QUESTIONS YOU NEED TO ASK ABOUT HYDROFRACKING IN OUR FINGER LAKES
prepared by Steve Coffman for Committee to Preserve the Finger Lakes
1. What will hydrofracking mean for property values in our region?
Initially, the value of unleased acreage may go up, as Gas Fever rises and outside speculators treat our lands like a crap-shoot.
However, the value of lake properties will drop as water worries and industrial development proliferate, and as our region’s reputation for clean air, rural lifestyle and natural beauty diminishes.
The reluctance of banks and insurance companies to back mortgages on land leased for hydrofracking and properties near such leased land is an unmistakable sign of the instability of value expected by the lending industry.
2. What proof is there that hydrofracking will affect our water?
DEC predicts an average 27,500 gallons of chemicals will be used for each hydrofracked well, and each square-mile pad will average 8 wells---an average of 220,000 gallons of chemical additives per pad. The vast majority of these chemicals are toxic to both humans and aquatic environments. Leaks, spills and accidents are inevitable. Floods, earthquakes, fires, well breaches, and uncertain geological containment all increase the risk of contamination.

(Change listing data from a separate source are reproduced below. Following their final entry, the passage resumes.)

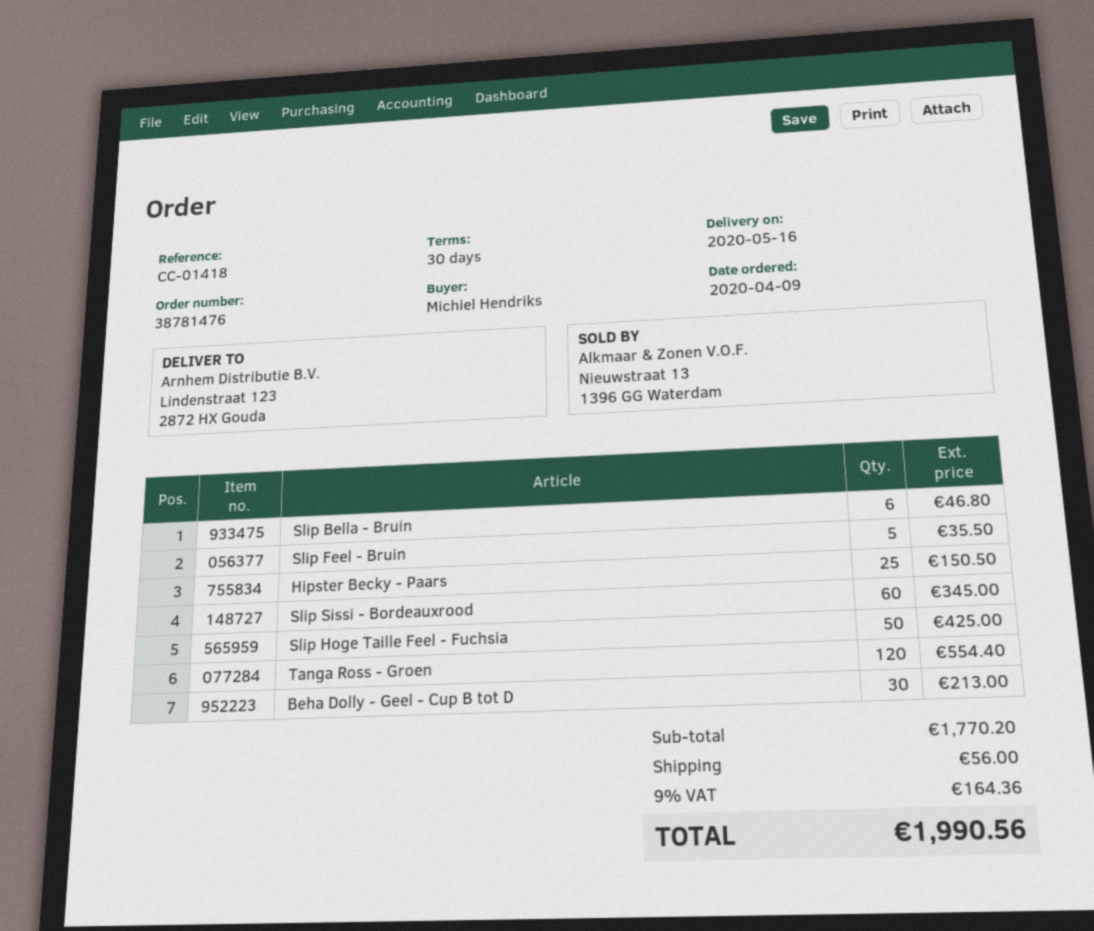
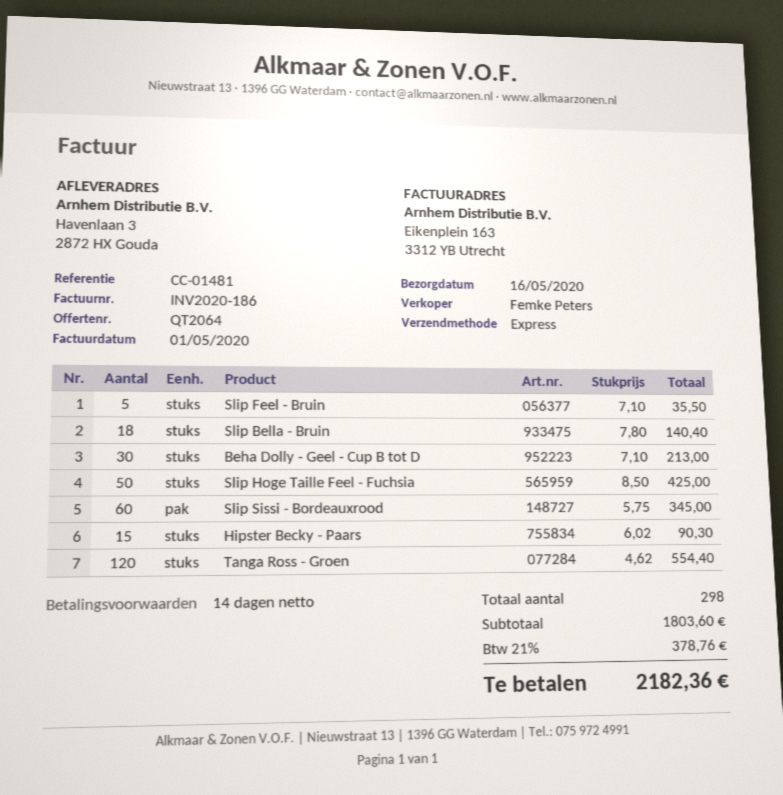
payment terms: 30 days -> 14 days
reference: CC-01418 -> CC-01481
ship to: Lindenstraat 123, 2872 HX Gouda -> Havenlaan 3, 2872 HX Gouda
Slip Bella - Bruin: 6 for 46.80 -> 18 for 140.40
Hipster Becky - Paars: 25 for 150.50 -> 15 for 90.30
subtotal: 1770.20 -> 1803.60
shipping: 56.00 -> none
tax: 9% = 164.36 -> 21% = 378.76
total: 1990.56 -> 2182.36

Despite industry disclaimers, everywhere hydrofracking has taken place, local wells, lakes and rivers have suffered in quality, often sufficient to damage land, livestock and humans.
3. Is most fracking waste-water purified before being returned to our rivers and lakes?
No. Most fracking waste-water (average 22 million gallons per pad) is many times saltier than ocean water and should be desalinated before reuse, but seldom is. Most wastewater chemicals are never removed, only diluted before being returned to local waters---leaving toxins to accumulate---inevitably degrading waters beyond beneficial use. For prime examples of the “dilution solution,” see Onondaga Lake, Hudson River and Love Canal.
Fracking waste-water should be treated as hazardous waste---and would be, if not for the “hazardous waste exemption” given specially to the Gas & Oil industry.
4. How will hydrofracking affect local farming?
Gas leases may help some farmers out of immediate financial straits, but will be detrimental to area farming. Degraded air and water will affect certain lands and livestock. Water will be less reliable. The reputation of local products will suffer. Growth of organic farming will decline. Land values will fall and bank credit will diminish. More farmland will be abandoned or taken for industrial use, and the community of farmers will be hydro-fractured as much as the land.
5. How much stress will increased traffic put on our roads and bridges?
NYS DEC estimates that each 8 well pad will require 5000-8900 truckloads of materials and water. Presumably those trucks will be going back again. And that doesn’t count all white pickups and cars with Texas and Oklahoma plates. Maybe the better question is “How much stress will all that fracking traffic put on us?”
Source: NYDEC [dSGEIS (6.13.1) -- truck traffic for a single pad with eight wells]
6. How will hydrofracking affect tourism?
High-volume gas drilling and tourism are like oil and water---they do not mix. The Finger Lakes will be on no “Delightful Vacation” lists. Our famous beauty will be pock-marked by drilling pads. Our peaceful rural roads will be jammed with heavy trucks, the sounds of songbirds, geese and peepers competing with 24/7 traffic, drilling rigs and compressor stations. Noise, pollution and traffic is what tourists come here to escape. The Wine Trail and craft markets will be badly hurt.
Tourists do not just come here to buy wine and crafts. They come for our delightfully slow-pace, fresh air, starry nights, wonderful waters and seamless rural beauty. While here, they buy wine and gifts to mark their sweet memories. If your family was going to vacation in Texas, Louisiana or Colorado, would you choose ranches, bayous and mountains---or shale gas industrial zones?
7. How will hydrofracking affect the Mennonite community?
Some Mennonite landowners might temporarily benefit from gas leases, but what will be the larger effects of gas industrialization? How compatible will buggies and bicycles be with the incessant traffic of transient gas industry truckers who know little about sharing the roads, and care even less about the Mennonite life style?
Imagine our region’s loss if the Mennonite community pulled up stakes and moved elsewhere? What would happen to our revitalized farming community? To rural land values? How much would we miss their specialized markets, construction and fine craft skills?
8. What kind of region do we want to live in?
That’s the question that we all have to answer for ourselves, or let outsiders answer it for us.